Dal punto di vista sismico “i valori dell’ampiezza del tremore sono attualmente elevati con tendenza ad ulteriore aumento. La localizzazione del centroide delle sorgenti del tremore ricade nell’area del Cratere di Sud/Est ad una quota di circa 2800 m sopra il livello del mare. L’attività infrasonica risulta elevata sia per quanto riguarda il tasso di accadimento che per l’energia degli eventi che sono localizzati in corrispondenza del Cratere di Sud Est.
Per quanto riguarda le deformazioni del suolo, dalle 03:50 si osserva una variazione di strain alla stazione DRUV di circa 25 nanostrain. Le altre reti di monitoraggio delle deformazioni non mostrano variazioni significative“.
Etna in eruzione, dall’attività stromboliana alla potente esplosione
Poco dopo il comunicato precedente si è verificata una potente esplosione laterale sull’Etna, come mostrano le immagini a corredo dell’articolo (gallery in alto e video di seguito). Riportato un massiccio flusso piroclastico per il probabile collasso di un fianco del cratere di Sud/Est.

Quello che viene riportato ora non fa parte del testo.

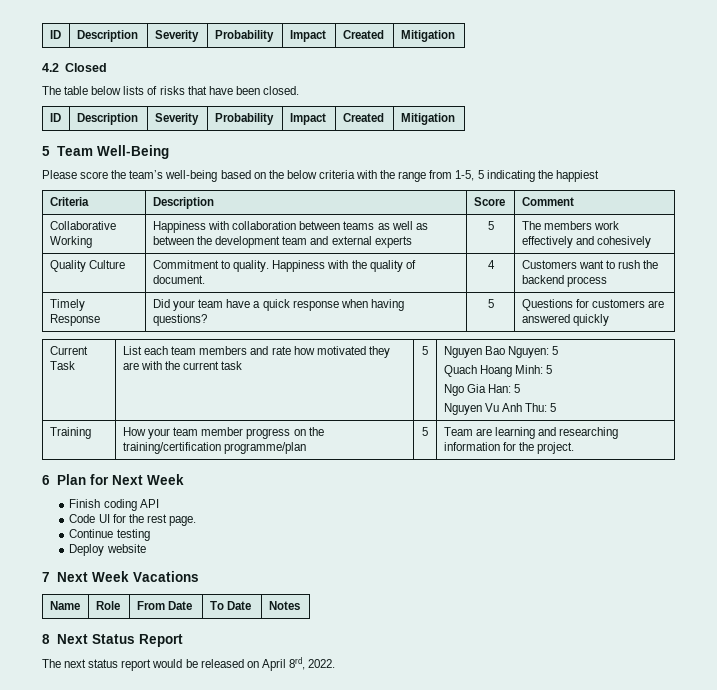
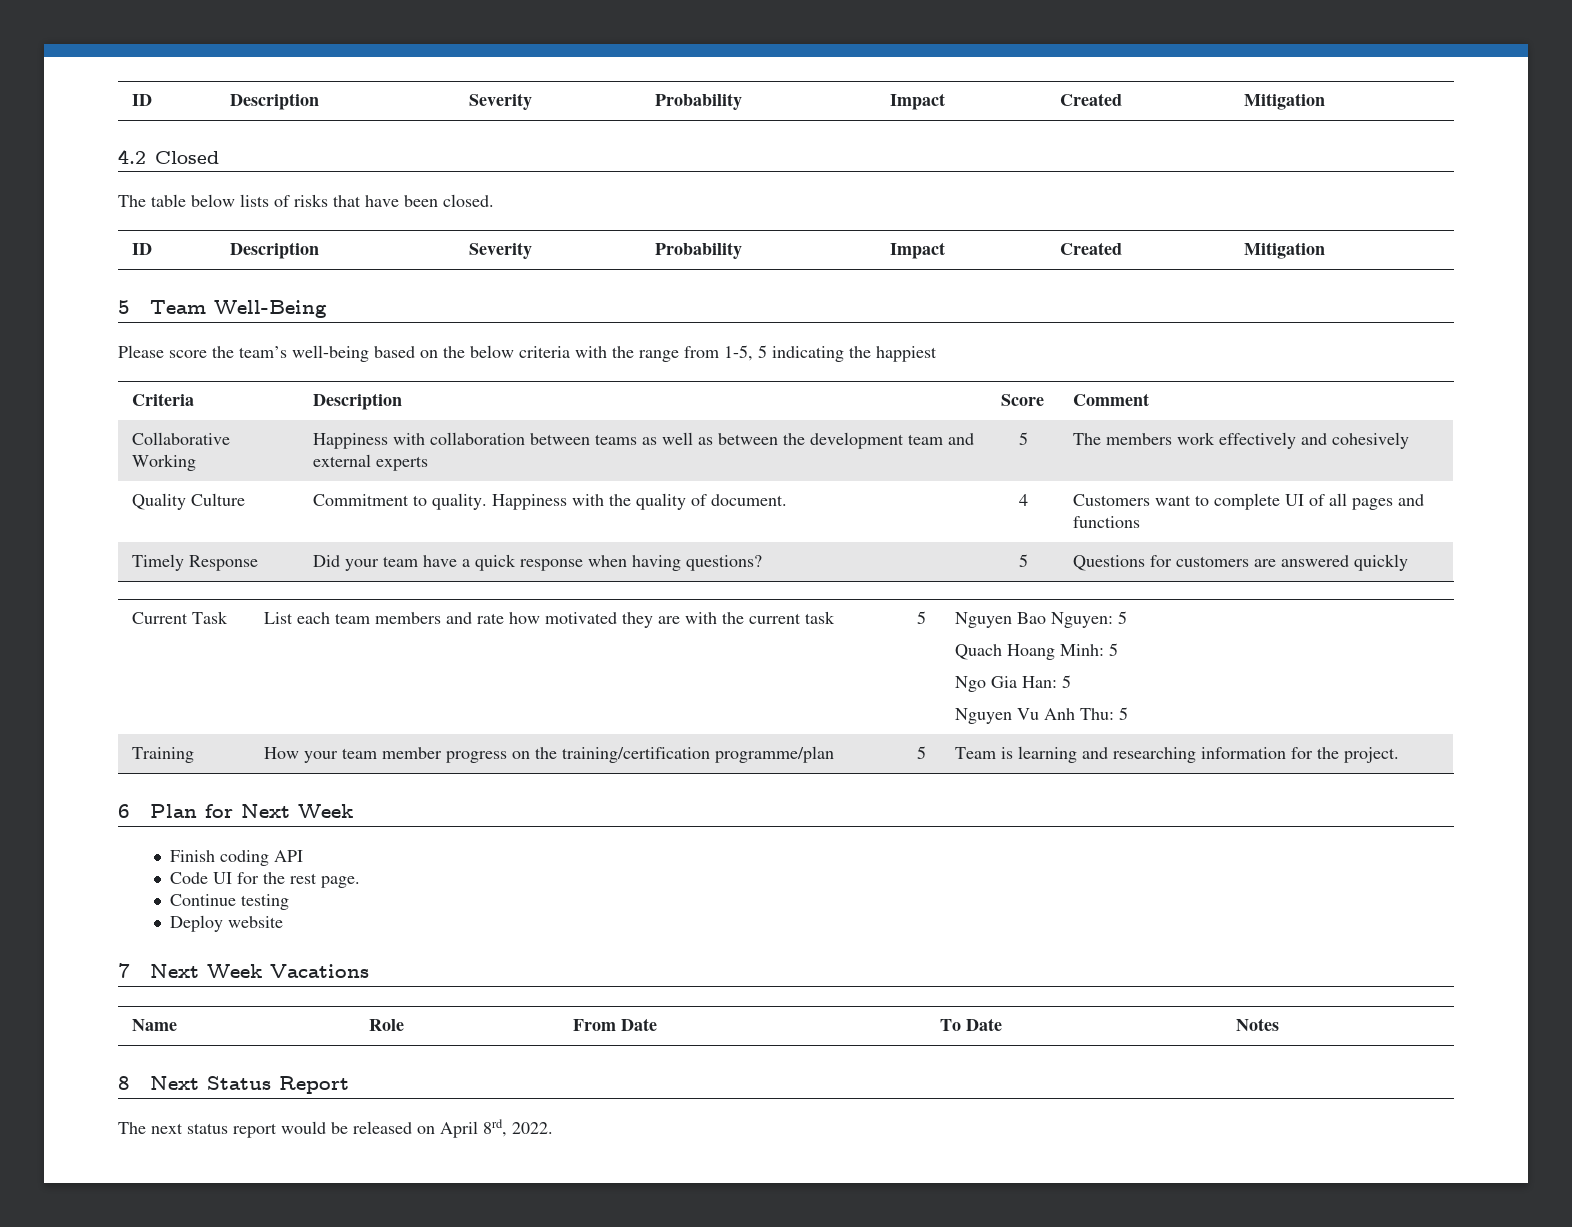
- Quality Culture | Commitment to quality. Happiness with the quality of document. | 4 | Customers want to rush the backend process
+ Quality Culture | Commitment to quality. Happiness with the quality of document. | 4 | Customers want to complete UI of all pages and functions
- Training | How your team member progress on the training/certification programme/plan | 5 | Team are learning and researching information for the project.
+ Training | How your team member progress on the training/certification programme/plan | 5 | Team is learning and researching information for the project.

L’Istituto Nazionale di Geofisica e Vulcanologia-Osservatorio Etneo, ha infatti comunicato che le immagini delle telecamere del sistema di sorveglianza hanno mostrato alle ore 11:24, “un flusso piroclastico probabilmente prodotto da un collasso di materiale del fianco settentrionale del Cratere di Sud/Est. Il materiale caldo, da osservazioni preliminari, sembra non avere oltrepassato l’orlo della Valle del Leone. Contestualmente, l’attività esplosiva dal Cratere di Sud/Est è passata a fontana di lava“.
Il tremore vulcanico “ha raggiunto valori molto alti con localizzazione del centroide delle sorgenti nell’area del Cratere di Sud/Est. Anche l’attività infrasonica risulta elevata con eventi localizzati in corrispondenza del Cratere di Sud/Est“.
L’INGV-OE di Catania ha aggiornato l’avviso per l’aviazione, il VONA (Volcano observatory notice for aviation) alzando al livello più alto, rosso. L’attuale attività eruttiva del vulcano attivo più alto d’Europa (al momento) non impatta sull’operatività dell’aeroporto internazionale Vincenzo Bellini di Catania.